People v. Pelencho Contrera
Attorneys and Parties
Brief Summary
Criminal law—sexual offenses; appellate review of weight of the evidence; evidentiary and voir dire discretion; jury charge adequacy; sentencing review.
A Suffolk County jury convicted the defendant of rape in the first degree, sexual abuse in the first degree, aggravated sexual abuse in the third degree, and rape in the third degree, and the court imposed concurrent determinate sentences, including 20 years' imprisonment plus 15 years' postrelease supervision on the first-degree rape count.
Only the sentence on the first-degree rape count was modified—reduced from 20 years to 15 years’ imprisonment; all convictions and other rulings were affirmed.
The Appellate Division exercised its interest-of-justice discretion to reduce the sentence as excessive; the remaining challenges (weight of the evidence, evidentiary exclusions, voir dire limits, admission of photographs, and jury charge) were either unpreserved or without merit.
Background
The defendant was tried for offenses arising from the complainant’s forced participation in sexual acts, including rape in the first degree under Penal Law § 130.35(1) [sexual intercourse by forcible compulsion]. The complainant testified the defendant held her down, she tried to remove his hands, and she feared he would kill her and her family if she did not submit. The defense argued the absence of physical injury, the complainant’s failure to escape, and delayed reporting undermined her credibility, and sought to introduce evidence that the complainant’s mother and grandmother asked the complainant’s half-brother (the defendant’s then-11-year-old son) to lie about the defendant.
Lower Court Decision
The County Court admitted photographs of the defendant’s genitalia (without showing them to the complainant) as relevant to the complainant’s opportunity to observe. It limited certain voir dire questioning as repetitive/irrelevant and denied an expanded intent charge. It excluded proposed defense evidence about alleged coaching of the defendant’s son as hearsay, remote, speculative, and lacking a good-faith basis. The jury convicted on all counts, and the court imposed concurrent terms, including 20 years plus 15 years of postrelease supervision on the first-degree rape count.

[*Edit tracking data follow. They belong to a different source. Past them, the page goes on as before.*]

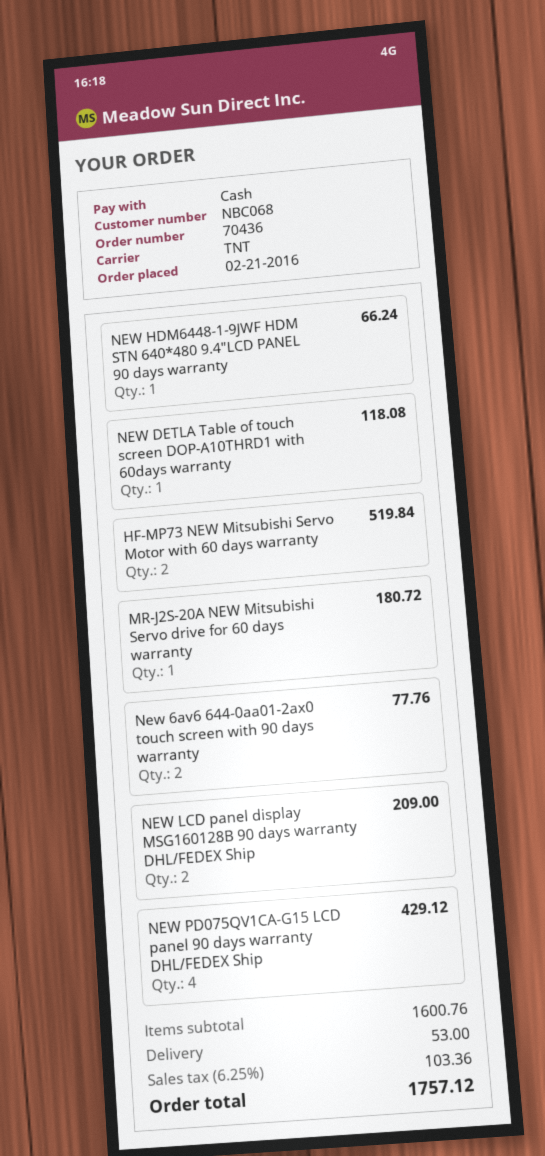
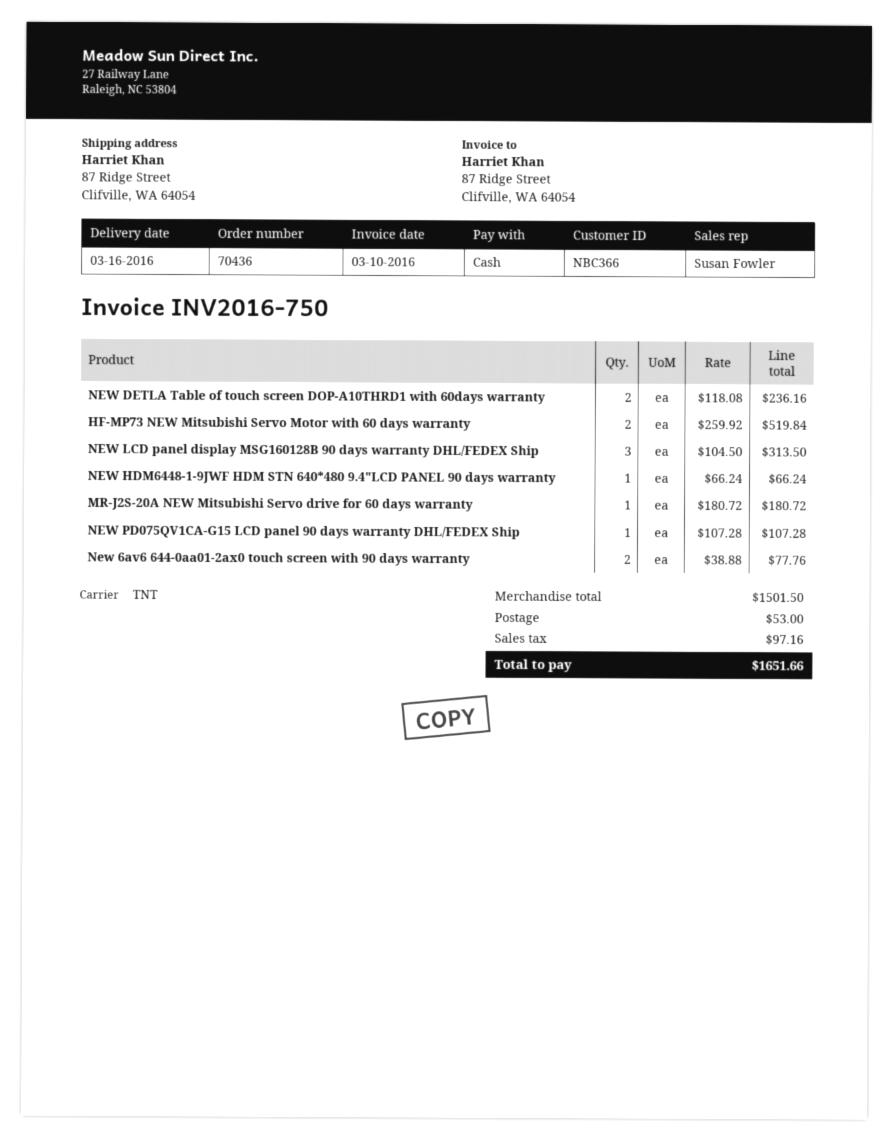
customer number: NBC068 -> NBC366
NEW DETLA Table of touch screen DOP-A10THRD1 with 60days warranty: 1 for 118.08 -> 2 for 236.16
NEW LCD panel display MSG160128B 90 days warranty DHL/FEDEX Ship: 2 for 209.00 -> 3 for 313.50
NEW PD075QV1CA-G15 LCD panel 90 days warranty DHL/FEDEX Ship: 4 for 429.12 -> 1 for 107.28
subtotal: 1600.76 -> 1501.50
tax: 103.36 -> 97.16
total: 1757.12 -> 1651.66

Appellate Division Reversal
The court conducted an independent weight-of-the-evidence review under CPL 470.15(5) [authorizes appellate weight-of-the-evidence review] and held the verdict was not against the weight of the evidence, noting that lack of physical injury or immediate reporting does not render the verdict infirm. The claim of a constitutional right to present a defense was unpreserved under CPL 470.05(2) [contemporaneous objection/preservation requirement]; in any event, exclusion of the alleged coaching evidence was a provident exercise of discretion because it was hearsay, speculative, remote, and lacked a good-faith basis. Limits on voir dire were largely unpreserved and otherwise within the court’s broad discretion. Admission of genital photographs was proper because the complainant’s opportunity to observe was material and the photos were not shown to the complainant. The jury charge on intent, although not expanded as requested, adequately conveyed the mens rea standard. Exercising interest-of-justice review, the court reduced the sentence on the first-degree rape count from 20 to 15 years’ imprisonment (postrelease supervision unchanged at 15 years) and otherwise affirmed.
Legal Significance
Reaffirms that weight-of-the-evidence review does not hinge on physical injury or immediate reporting in sexual offense cases; underscores strict preservation requirements for constitutional and jury-charge claims; confirms trial courts’ broad discretion to limit voir dire and exclude speculative, hearsay impeachment evidence; and approves the admission of relevant, non-inflammatory photographic evidence when material to issues like opportunity to observe. Also illustrates the Appellate Division’s discretionary authority to reduce sentences it deems excessive in the interest of justice.
Convictions affirmed and most trial rulings sustained; only the first-degree rape sentence was reduced as excessive, highlighting preservation rules and the appellate court’s limited but real power to modify sentences in the interest of justice.